I’ve known for three hours and I’m bored with it already. The Duchess of Cambridge is pregnant again. Cue months of speculation on the sex of the baby, the size of Kate’s bump, the birth plan, the relationship between hyperemesis and morning sickness, whether or not Diana co-ordinated the whole thing from up on high, plus endless whingeing about the coverage itself (look, I’ve started already!). As each of us knows, it’s not simply an embryo that’s implanted in a woman’s uterus; it’s a public event. Someone far more important than you or I exists in embryonic form; rejoice!

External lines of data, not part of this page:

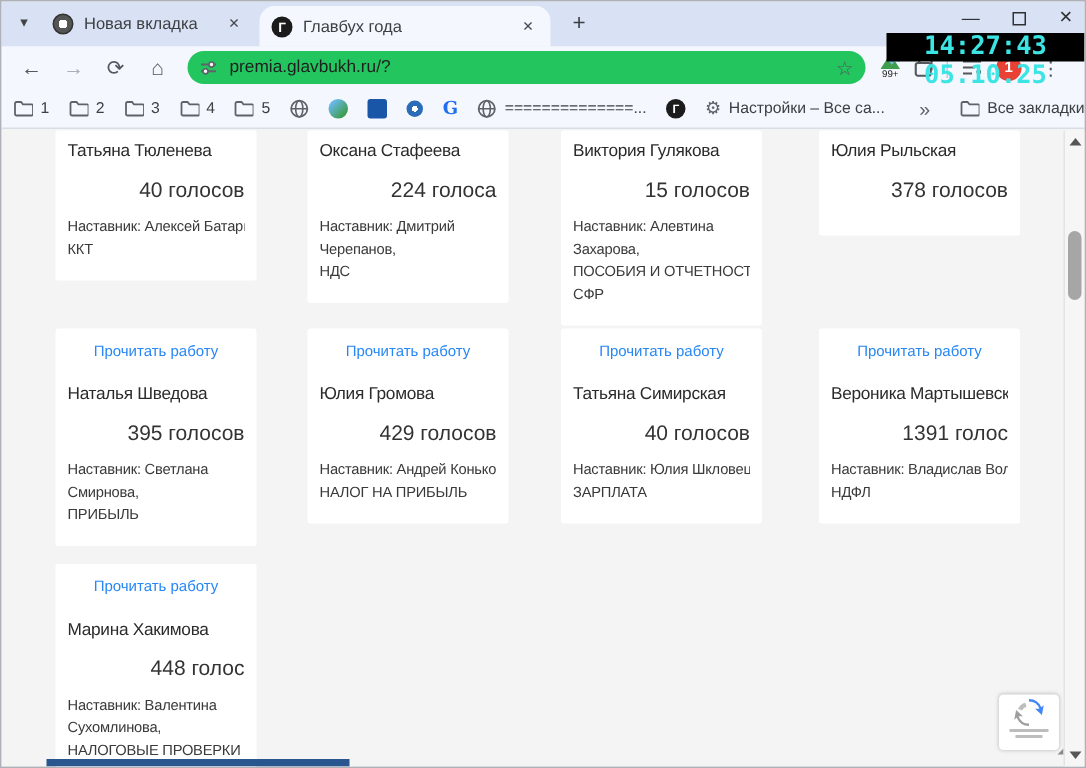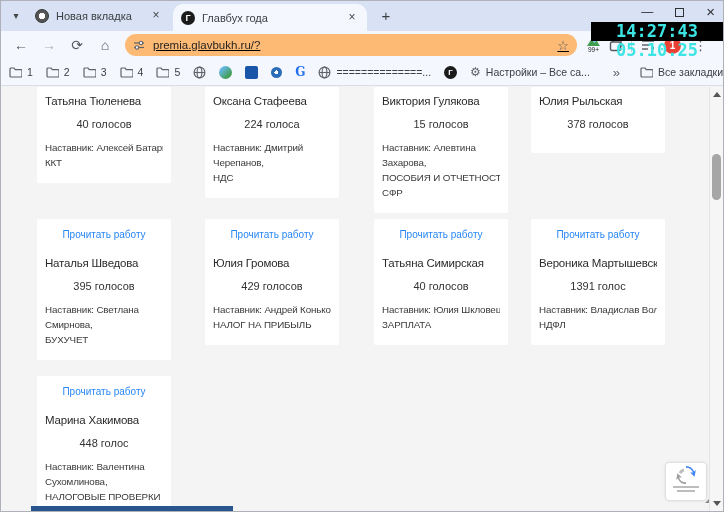"premia.glavbukh.ru/?" .omnibox { background: #fdba74 -> #22c55e; text-decoration: underline -> none }
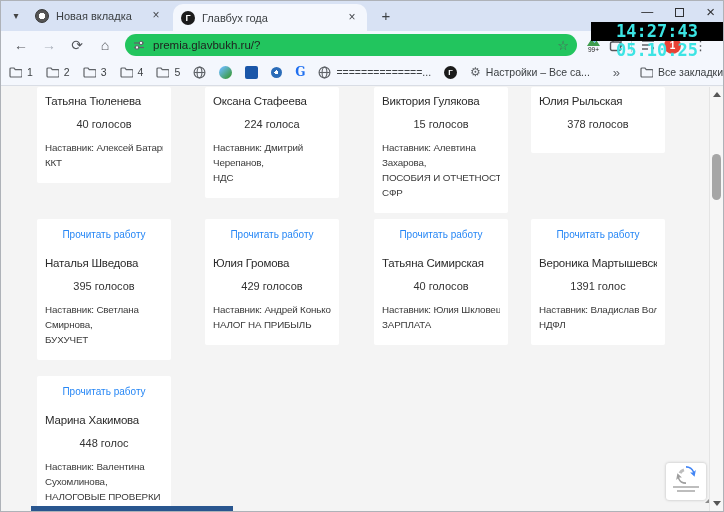"Юлия Рыльская" .col3 { left: 530px -> 545px }
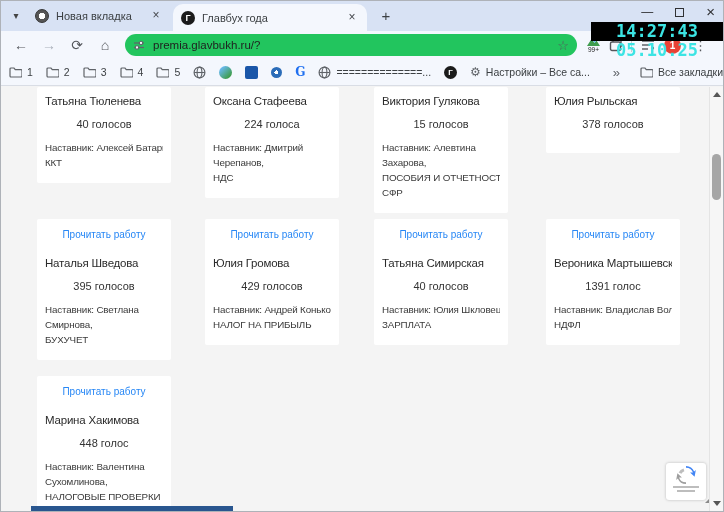"40 голосов" .card .votes { font-size: 11px -> 14px; text-align: center -> right }
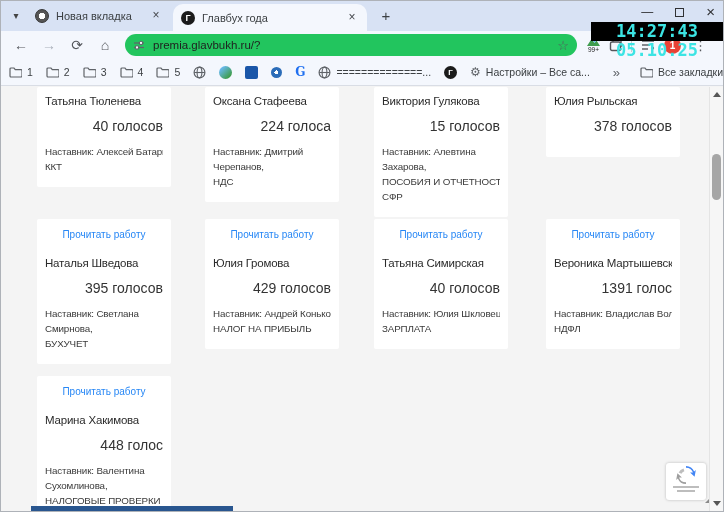"Наставник: Светлана" div.mentor { text: БУХУЧЕТ -> ПРИБЫЛЬ }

You can see it all unfolding, a slightly less showy replay of events leading up to Prince George’s birth in July last year (since we’re dealing with the spare and not the heir). There will be intrusive reporting on what is presumed to be taking place within a body that contains something far beyond its own worth (fourth in line, even if it’s a girl!). We know that the whole process of hereditary monarchy necessarily reduces women like Kate, temporarily at least, to the status of brood mares. We don’t mind because hey, look at all the wealth and privilege she gets in return. When I got pregnant again after a similar gap, I despaired at how I’d ever afford to go back to work; no such worries for the Duchess. As for workplace discrimination, well, isn’t getting pregnant – along with smiling and accepting bouquets of flowers – basically her job? Looked at that way, theoretical dehumanisation seems a small price to pay for material luxuries of which most humans can only dream.
Yet alongside the speculation on the pregnancy itself, there’s also rumour and conjecture on an alleged miscarriage that preceded it. Such an event lacks the power to stop the current narrative in its tracks, but in many ways I wish that it could. It’s a reminder of how ineffectual and painful the process of human reproduction can be, even for those whose offspring will be rated far more highly than yours or mine. It shows us that our narrative of pregnancy from the outside – watch the bump! – is sanitised and incomplete. It doesn’t allow for false starts, failures, risks and disappointment, yet any pregnancy, wanted or not, can feature all of these things. Of course, part of me wants to think “her miscarriage – if she had one – can’t have hurt the way mine did”; women like her don’t suffer in that way. I don’t want to feel any degree of connection with someone whose role involves endorsing the concept that some people are innately superior to others. Yet a body is a body, flesh is flesh. If I’m honest, I think any pain, given the pressure she must be under, would have been horrendous.
We’re about to embark on several months of judging a woman by the contents of her body but also – quite deliberately – not really thinking about that body at all. If women are dehumanised by anodyne pregnancy narratives which fail to account for doubt and disruption, a royal pregnancy is doubly dehumanising. Royals aren’t meant to be people, anyway. They’re better than that, or so we’re meant to think (against all evidence to the contrary). Whatever else they do (have affairs, go to parties dressed in Nazi uniform, make racist jokes), having babies still fits neatly into the storybook template of “what princes and princesses ought to do”. So another fairy tale pregnancy will be thrown in our faces, at everyone’s expense. We all know the perfection is a lie but few of us can bear to admit it.
The screwed-up system that is hereditary monarchy may treat Duchess of Cambridge as a baby machine, but we don’t have to. She’s a person who feels and bleeds just like the rest of us and I don’t envy her the pre-ordained path she has to tread throughout her very public pregnancy. And yet, if we could learn to see her as more than the royal bump-bearer, this might, in some small way, contribute to a more Republican way of thinking. It is not healthy for an entire country to have such an investment in the contents of a woman’s womb. Whatever stories we need to sustain us, we cannot depend on something so complex, fragile and personal as cells splitting beneath another person’s skin.